Waiting German and Romanian Defenders Rip into the Soviet Attack
In the weeks preceding the operation, numerous reconnaissance parties had landed on the beach. They had been spotted by the Germans and Romanians and the defenders were prepared for a possible amphibious landing.
At 0335 on February 4, six cutters packed with 300 naval infantrymen darted toward the Axis-occupied shore. The defenses came alive. The bulk of the defenders on this stretch of the shoreline were from the Romanian 10th Infantry Division. The Germans were represented in small but effective numbers of specialist troops, mainly field and antiaircraft artillery batteries and searchlight crews. Well-manned searchlights reached out and found the advancing Soviet craft, which immediately came under heavy artillery, mortar, and machine-gun fire.

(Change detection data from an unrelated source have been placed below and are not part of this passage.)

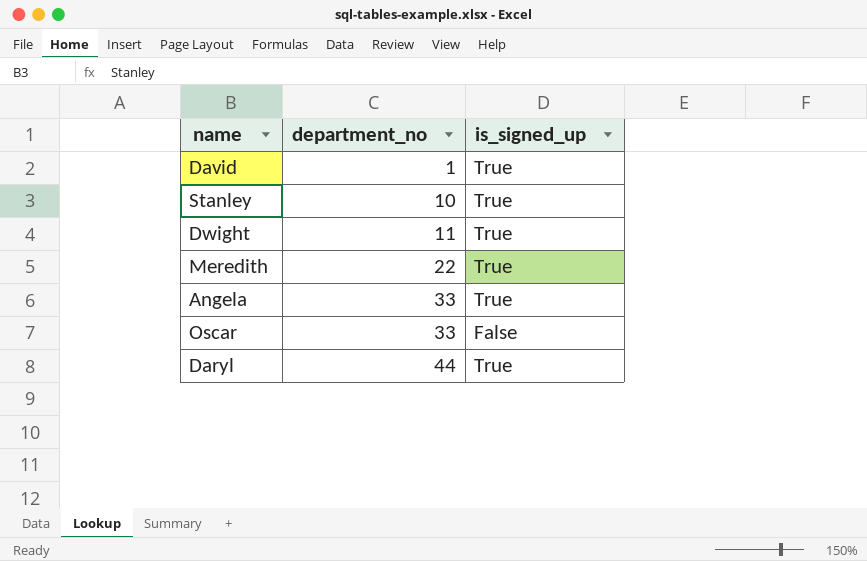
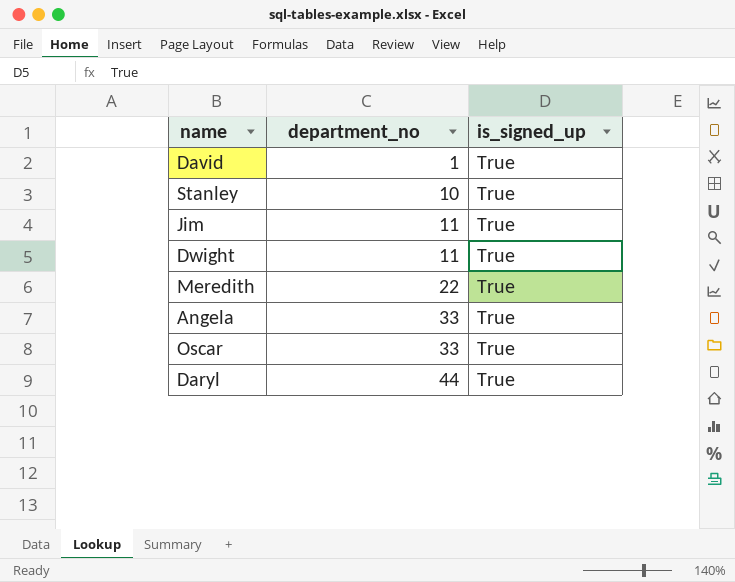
row Jim: none -> 11 | True
Oscar | is_signed_up: False -> True

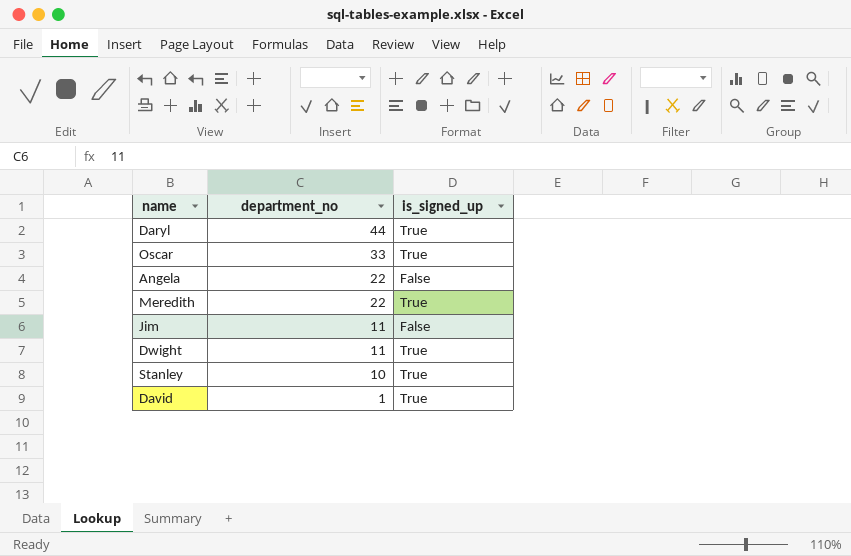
row order: department_no ascending -> department_no descending
Angela | department_no: 33 -> 22
Angela | is_signed_up: True -> False
Jim | is_signed_up: True -> False

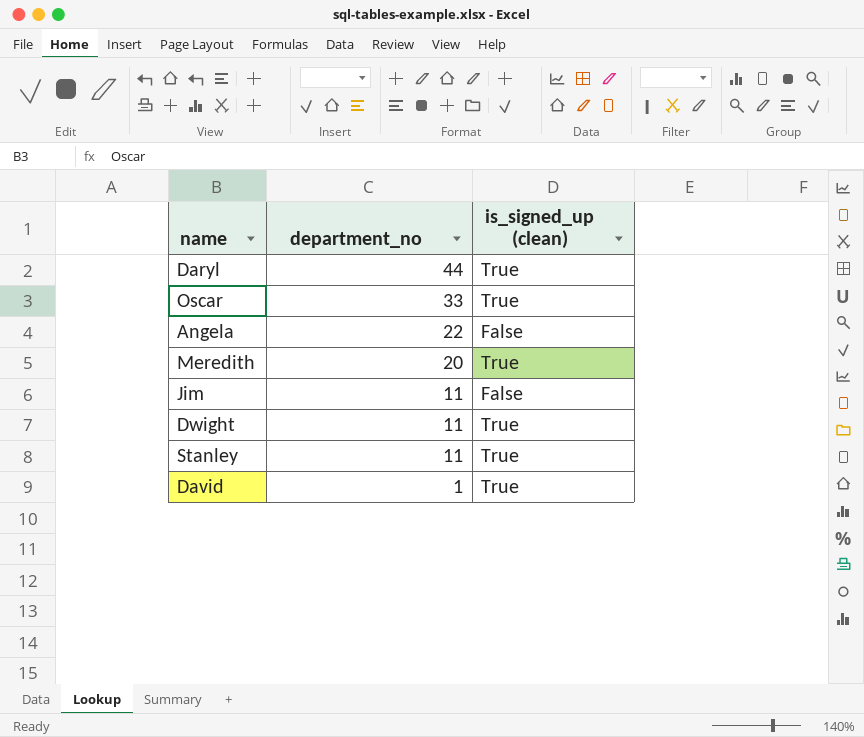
column name: is_signed_up -> is_signed_up (clean)
Meredith | department_no: 22 -> 20
Stanley | department_no: 10 -> 11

Two cutters were hit right away and one of them, SKA-051, exploded. The resulting losses cut the assault force by a third, with only 200 out of 300 men actually landing. The loss of SKA-051 was doubly significant because the commander of this spearhead force, Captain 3rd Rank (Lieutenant Commander) A.P. Ivanov, was killed, leaving the troops without effective command and control.

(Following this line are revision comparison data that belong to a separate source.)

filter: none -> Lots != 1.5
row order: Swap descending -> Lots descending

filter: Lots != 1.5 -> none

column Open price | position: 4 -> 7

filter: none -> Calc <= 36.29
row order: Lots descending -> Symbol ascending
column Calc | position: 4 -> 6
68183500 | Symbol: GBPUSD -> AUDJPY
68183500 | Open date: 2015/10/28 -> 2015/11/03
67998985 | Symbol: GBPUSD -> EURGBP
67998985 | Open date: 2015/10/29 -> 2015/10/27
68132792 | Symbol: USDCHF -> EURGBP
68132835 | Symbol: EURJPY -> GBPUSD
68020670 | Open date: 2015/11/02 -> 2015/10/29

Since Ivanov was dead, there was no one to give the bolinders the signal to advance closer to the shore. Roughly half an hour after the landing began, the surviving naval infantrymen still were not able to suppress the German and Romanian fire. Their foothold on the beach was very tenuous. It is unknown who gave the bolinders the command to move in, but they began to creep forward. These vulnerable landing craft loaded with tanks represented a gunner’s dream: slow, fat targets. The German searchlights easily spotted the approaching bolinders.
Immediately, the bolinders came under fire. The very first hits on Bolinder No. 2 and its tugboat Gelendzhik caused serious damage and set the vessels on fire. Still over 200 meters away from the shore, both vessels began to sink. The 350 men on board—naval infantrymen and tank and vessel crews—were forced to jump into the freezing water and swim ashore under fire. All 10 tanks on board, a third of the total armored force, were lost.
The two remaining bolinders and their tugs continued to doggedly move toward the shore. A hundred meters from the shore, another bolinder ran aground on an underwater steel hedgehog obstacle. The barge began to rapidly settle to the bottom. Luckily, the tanks were able to begin disembarking due to the shallow depth at this location.